Input records Start Marker

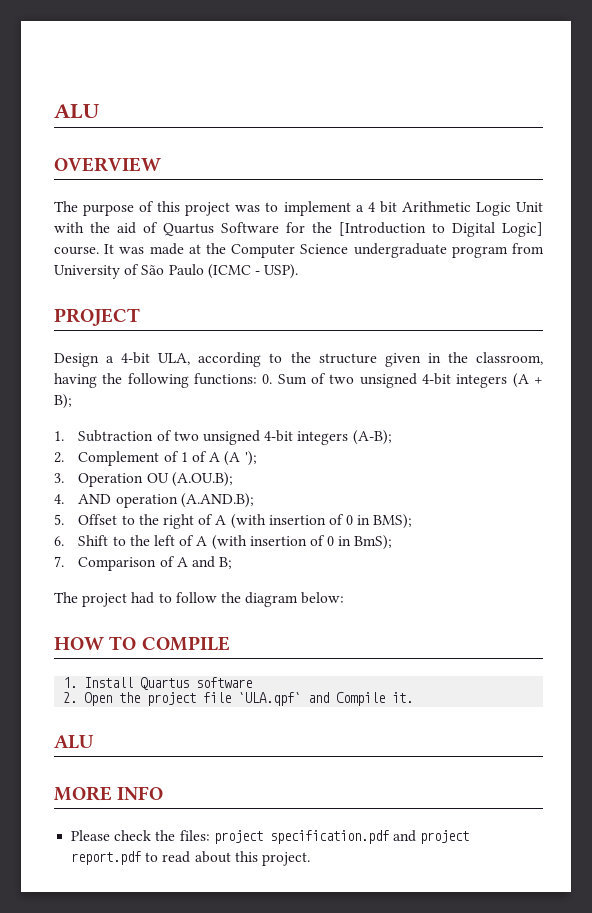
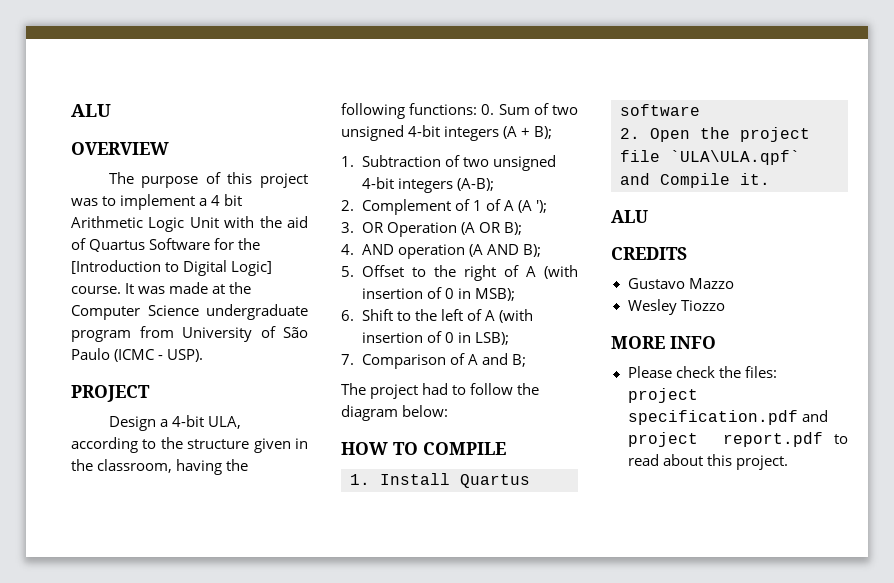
[78,472,233,487] Operation OU (A.OU.B); -> [361,222,522,237] OR Operation (A OR B);
[180,493,254,508] (A.AND.B); -> [468,244,541,257] (A AND B);
[373,514,413,529] BMS); -> [474,288,515,301] MSB);
[354,535,393,550] BmS); -> [474,332,509,345] LSB);
[238,692,302,706] `ULA.qpf` -> [670,150,800,165] `ULA\ULA.qpf`
(94, 742) none -> [611,247,687,260] [627,278,734,289] [627,299,725,315] // CREDITS // Gustavo Mazzo // Wesley Tiozzo

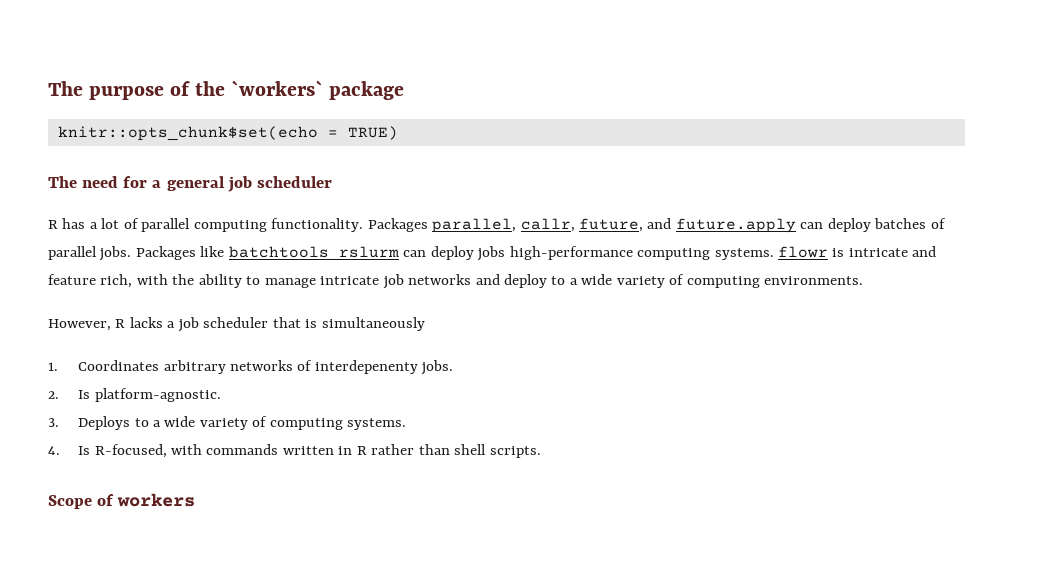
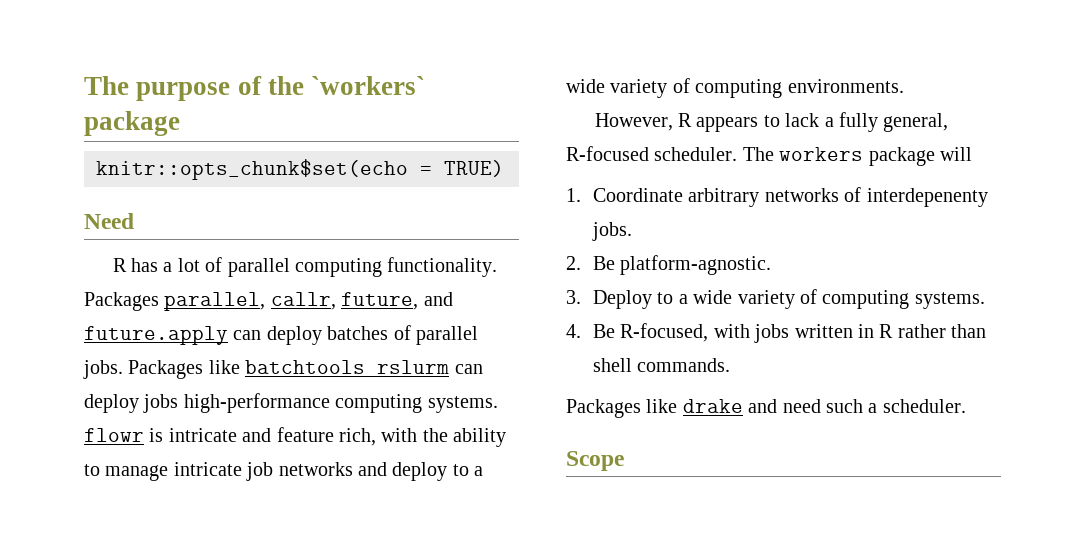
[48,176,332,192] The need for a general job scheduler -> [84,213,134,229] Need
[129,317,425,332] lacks a job scheduler that is simultaneously -> [696,112,949,132] [566,146,972,166] appears to lack a fully general, R-focused scheduler. The workers package will
[78,360,160,371] Coordinates -> [593,188,684,202] Coordinate
[78,390,91,399] Is -> [593,256,616,270] Be
[78,416,131,430] Deploys -> [593,290,653,309] Deploy
[78,446,91,455] Is -> [593,324,616,338] Be
[206,444,279,455] commands -> [754,324,790,343] jobs
[489,446,541,458] scripts. -> [637,358,731,372] [566,399,966,418] commands. // Packages like drake and need such a scheduler.
[97,493,196,507] of workers -> (624, 461) none

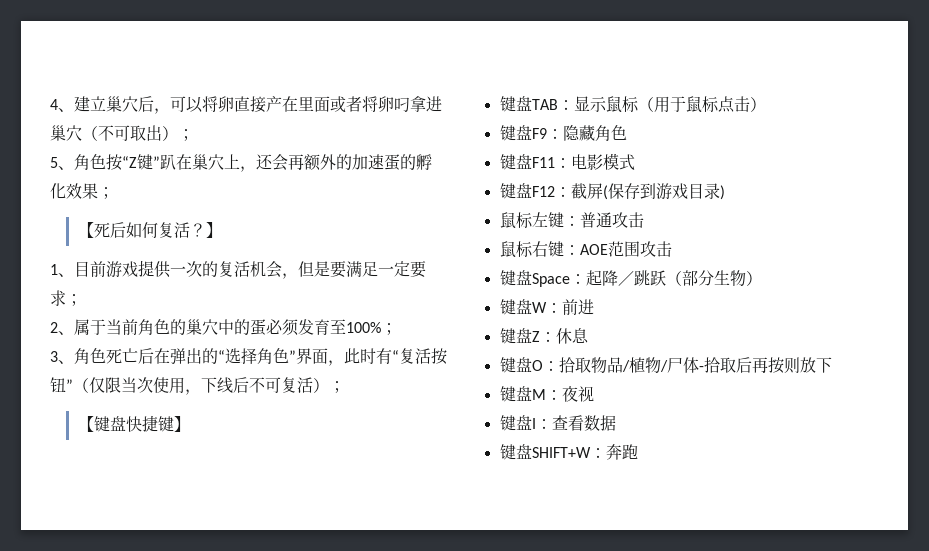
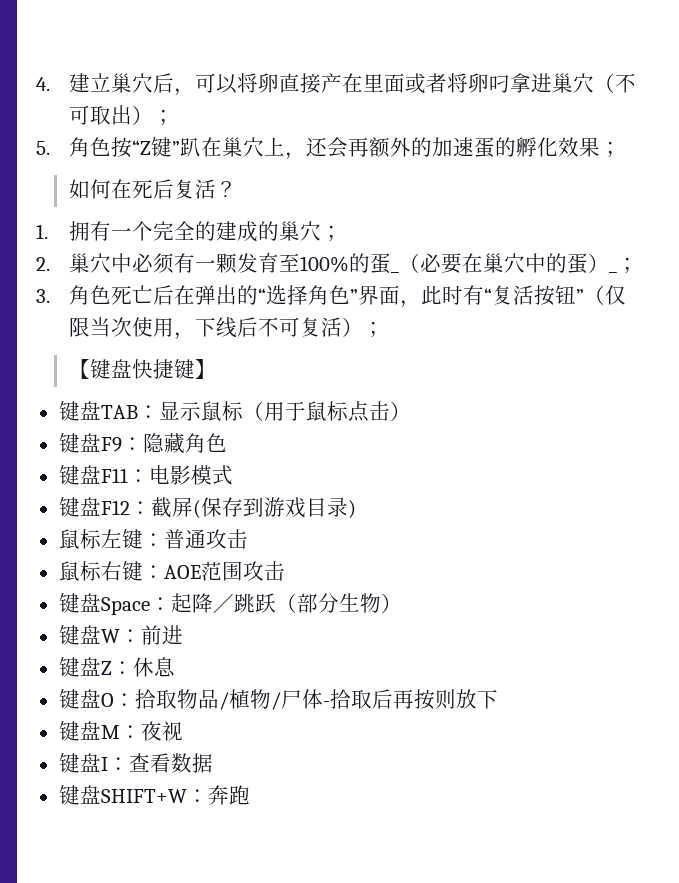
[50,99,74,112] 4、 -> [36,77,50,91] 4.
[50,157,74,170] 5、 -> [36,141,50,155] 5.
[77,222,158,238] 【死后如何 -> [68,179,174,199] 如何在死后
[205,222,222,238] [50,260,426,279] [50,290,82,306] [50,319,397,336] [50,351,74,364] 】 // 1、目前游戏提供一次的复活机会，但是要满足一定要求； // 2、属于当前角色的巢穴中的蛋必须发育至100%； // 3、 -> [36,221,342,242] [36,253,638,274] [36,289,50,303] // 1.拥有一个完全的建成的巢穴； // 2.巢穴中必须有一颗发育至100%的蛋_（必要在巢穴中的蛋）_； // 3.

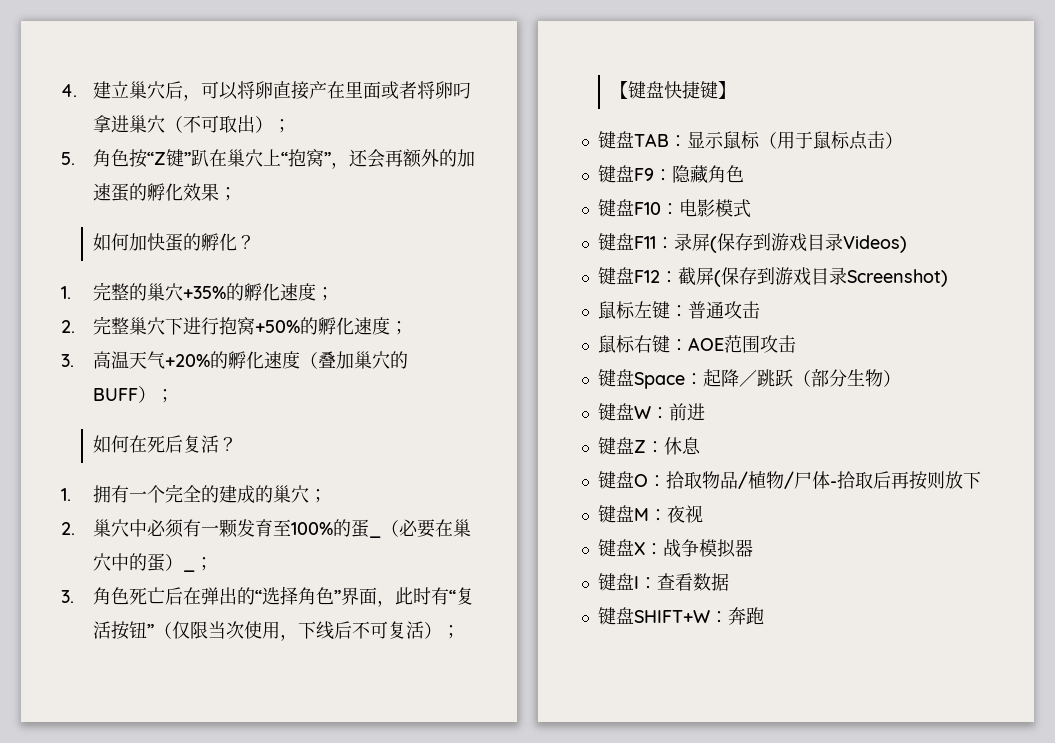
(285, 146) none -> [281,149,332,167] “抱窝”
(621, 149) none -> [93,233,256,252] [61,282,335,301] [61,316,409,335] [61,351,409,369] [93,386,175,403] // 如何加快蛋的孵化？ // 1.完整的巢穴+35%的孵化速度； // 2.完整巢穴下进行抱窝+50%的孵化速度； // 3.高温天气+20%的孵化速度（叠加巢穴的BUFF）；
[100,468,128,483] F11 -> [633,202,661,215] F10
(233, 475) none -> [597,233,907,253] // 键盘F11：录屏(保存到游戏目录Videos)
[347,500,356,519] ) -> [846,269,948,287] Screenshot)
(183, 731) none -> [597,539,753,558] // 键盘X：战争模拟器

Input records End Marker

The problem:
Set out every line from the material that contains the string "need".

Answer box:
[48,176,332,192] The need for a general job scheduler -> [84,213,134,229] Need
[489,446,541,458] scripts. -> [637,358,731,372] [566,399,966,418] commands. // Packages like drake and need such a scheduler.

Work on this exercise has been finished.